Project description
Novel energy harvester to eliminate batteries
Wireless technologies have evolved rapidly in recent years, and energy harvesting techniques are an important element of these new advances. However, more power is needed to service today’s demand for fully autonomous wireless sensors. The EU-funded MetaVEH project is developing innovative lead-free electromechanical energy harvesters that will be easy to install and simple to use. The mechanical core of the new harvesters will integrate lead-free piezoelectric patches enhanced by the unique wave control capacities of resonant elastic metamaterials. The goal is to eventually eliminate the use of batteries, which are expensive and come with a toxic chemical cost. With the use of the project’s vibration energy harvesters (VEH) as a primary power source, batteries will no longer be necessary and sensors will become fully autonomous.
Objective
Increasing demand for fully autonomous wireless sensors to service the emerging technologies of the internet of things, remote and real time monitoring of vulnerable environments or self-sensing smart structures is driving a requirement for efficient and novel methods of energy harvesting. The sensor's data communication has a substantial power requirement that presents a serious constraint upon the number of sensors, and their capability.
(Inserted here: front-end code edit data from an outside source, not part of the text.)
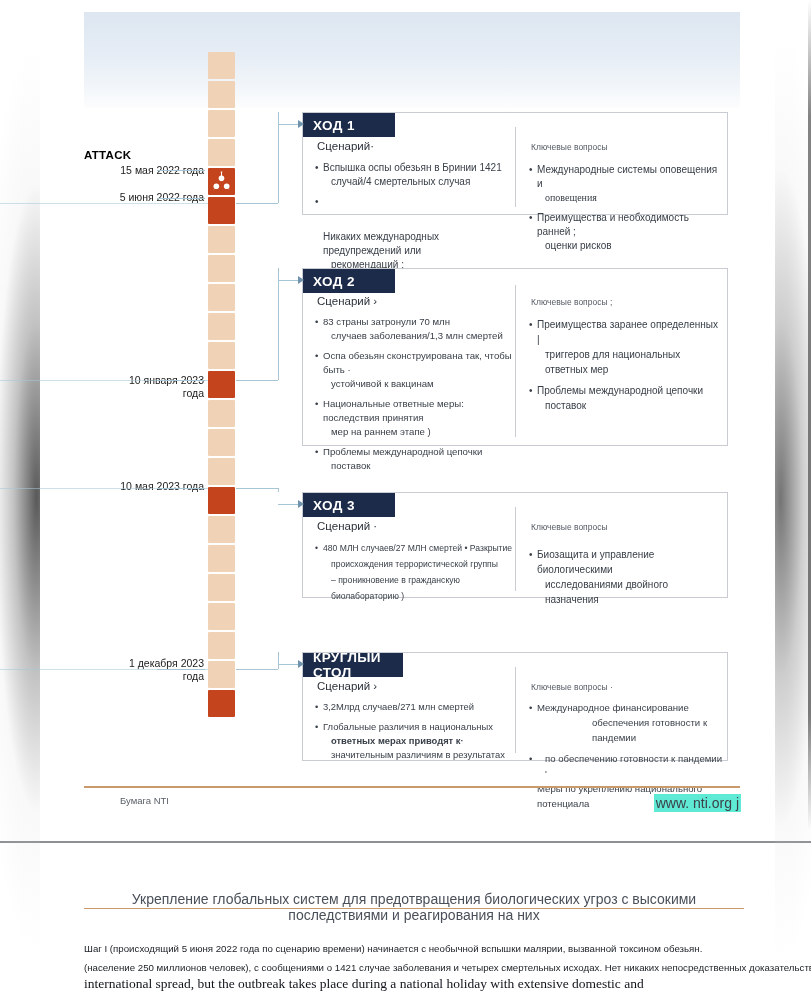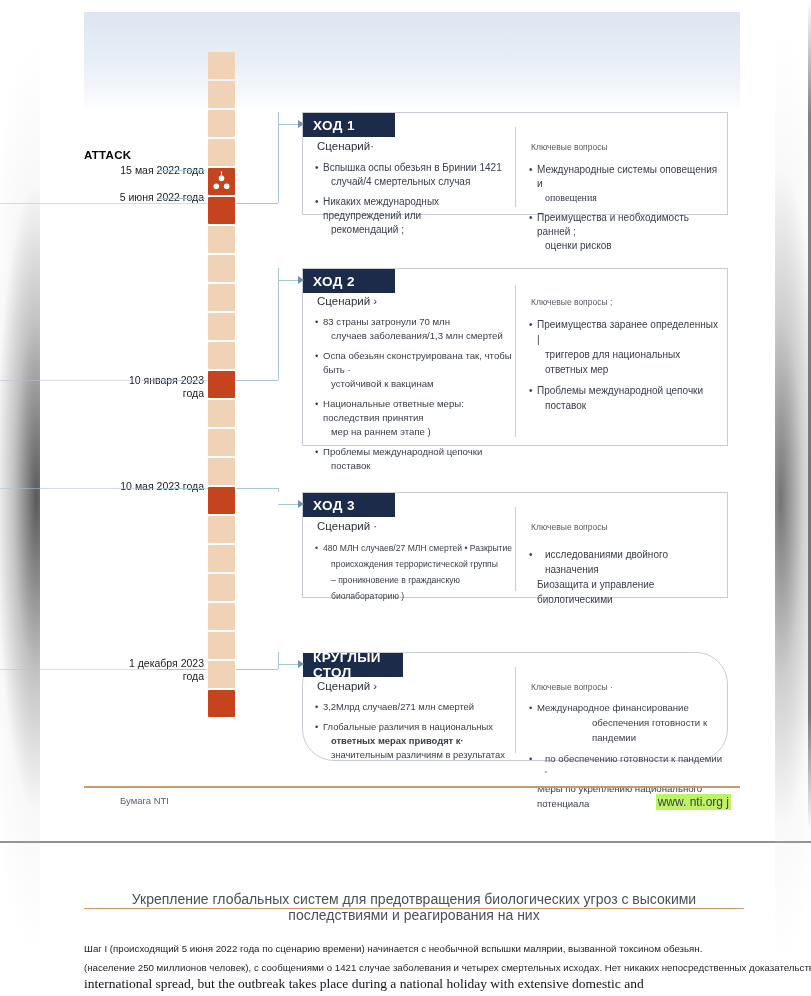"Никаких международных предупреждений или" span { margin-top: none -> 35px }
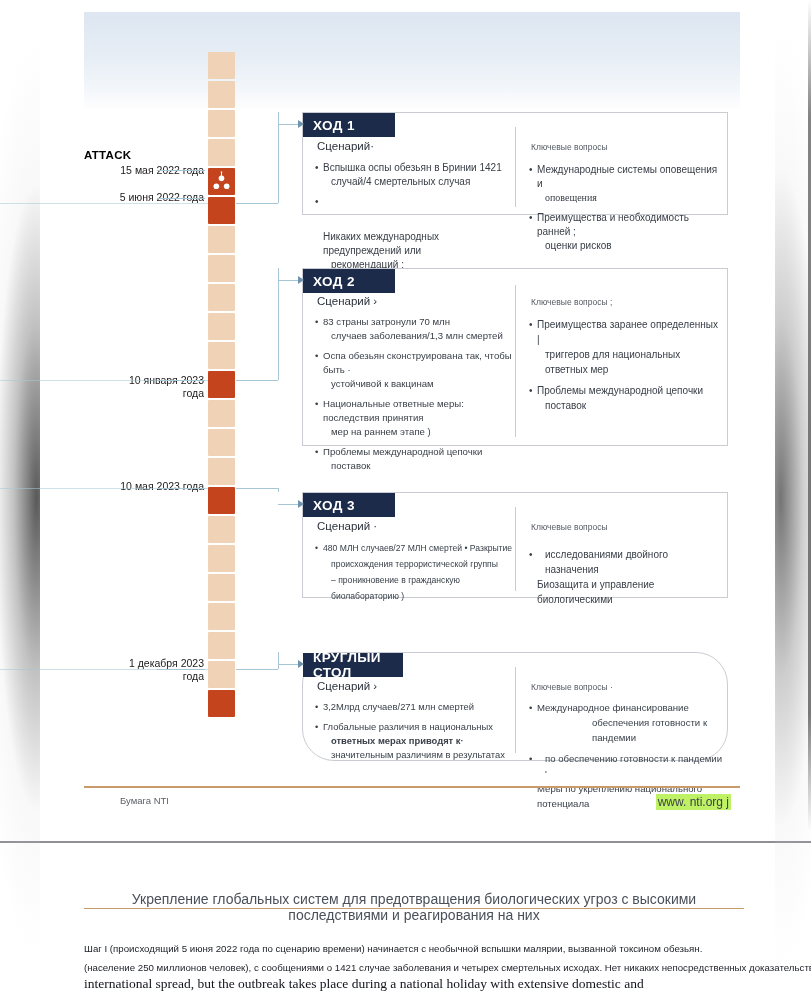"исследованиями двойного назначения" span { order: before "Биозащита и управление биологическими" -> after "Биозащита и управление биологическими" }
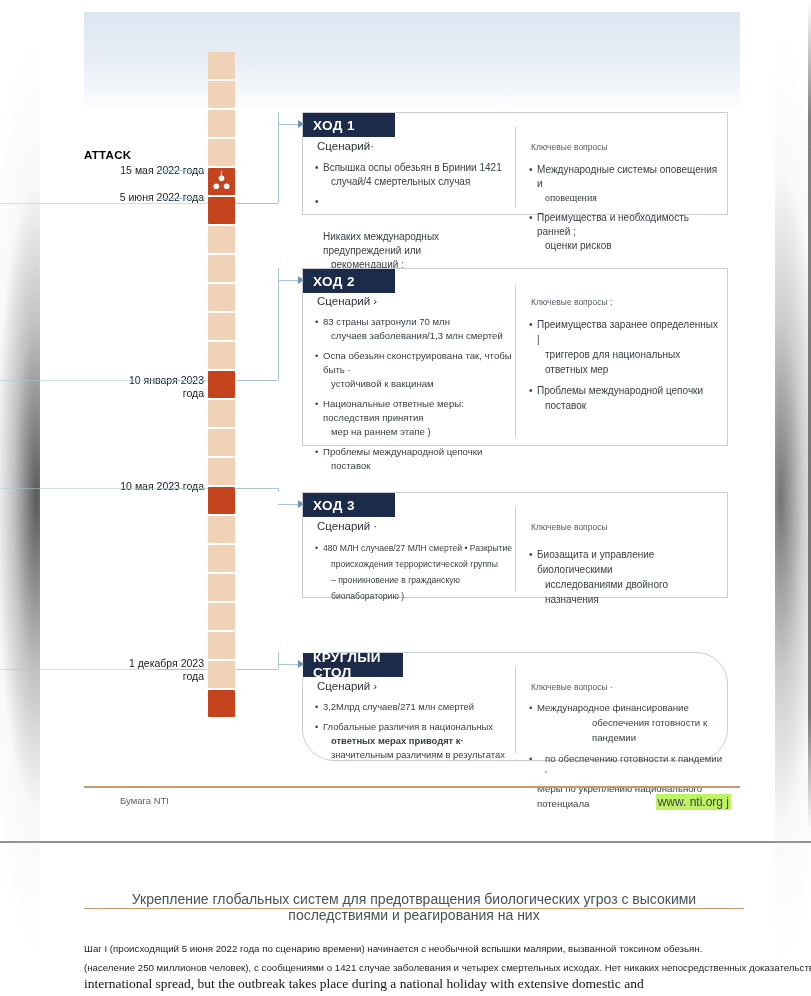"КРУГЛЫЙ СТОЛ" div.move-box { border-radius: 32px -> none }
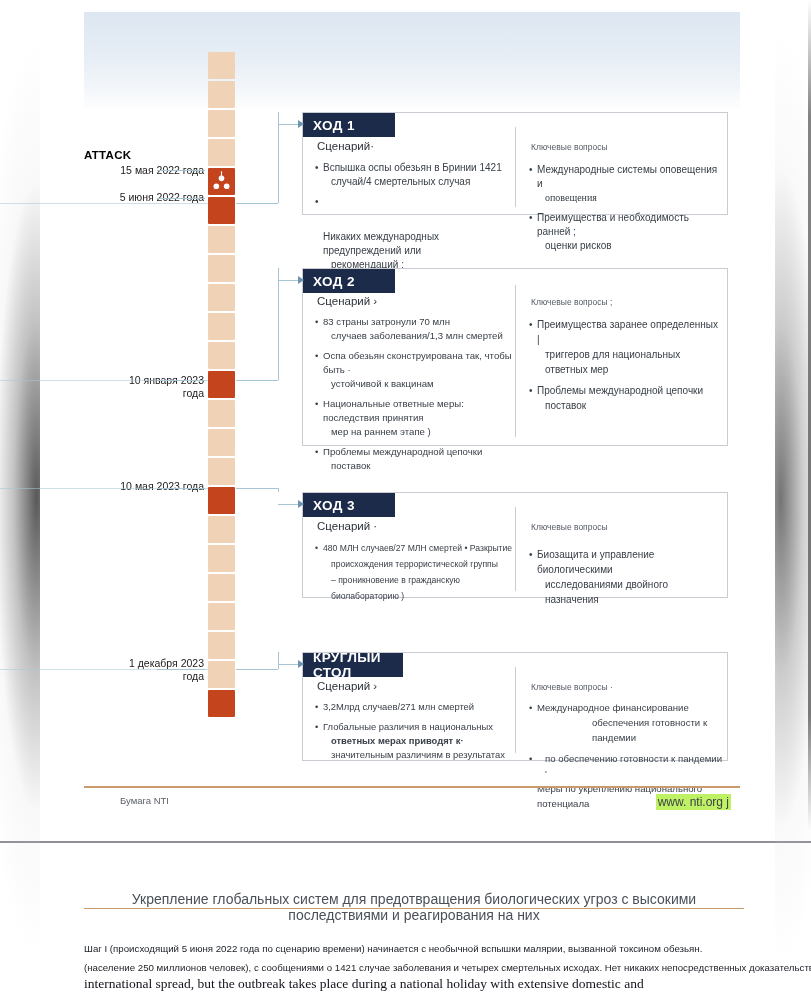"www. nti.org j" .foot-right { background: #bef264 -> #5eead4; font-size: 12px -> 14px; right: 80px -> 70px }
Our primary aim is to realise innovative Lead-free electromechanical energy harvesters; these will be easily installed, to power, in a clean and low-cost manner, autonomous wireless sensing devices thereby eliminating batteries and human intervention: This will revolutionise sensor applications whilst simultaneously reducing chemical waste. This is timely as in current solutions battery replacement is either logistically impossible or too expensive and batteries carry a toxic chemical cost. Solar panels have the environmental drawback of using toxic materials. In our vision of future sensor technology, with our vibration energy harvesters (VEH) as their primary power source, a battery, will become unnecessary, and their associated chemical waste will no longer occur, and these sensors will become truly autonomous. The harvester's mechanical core will draw on advanced multiresonator designs, integrating Lead-free piezoelectric patches enhanced by the unique wave control capacities of resonant elastic metamaterials. Currently microVEH, though promising, suffers due to frequency mismatch: We have the ambition to bridge the gap between different scales by leveraging the potential of metamaterials. This will dramatically increase the energy available for harvesting, and operational bandwidth. For electronic applications the integration of rectifiers in the circuitry will allow for the full exploitation of the multiresonant design.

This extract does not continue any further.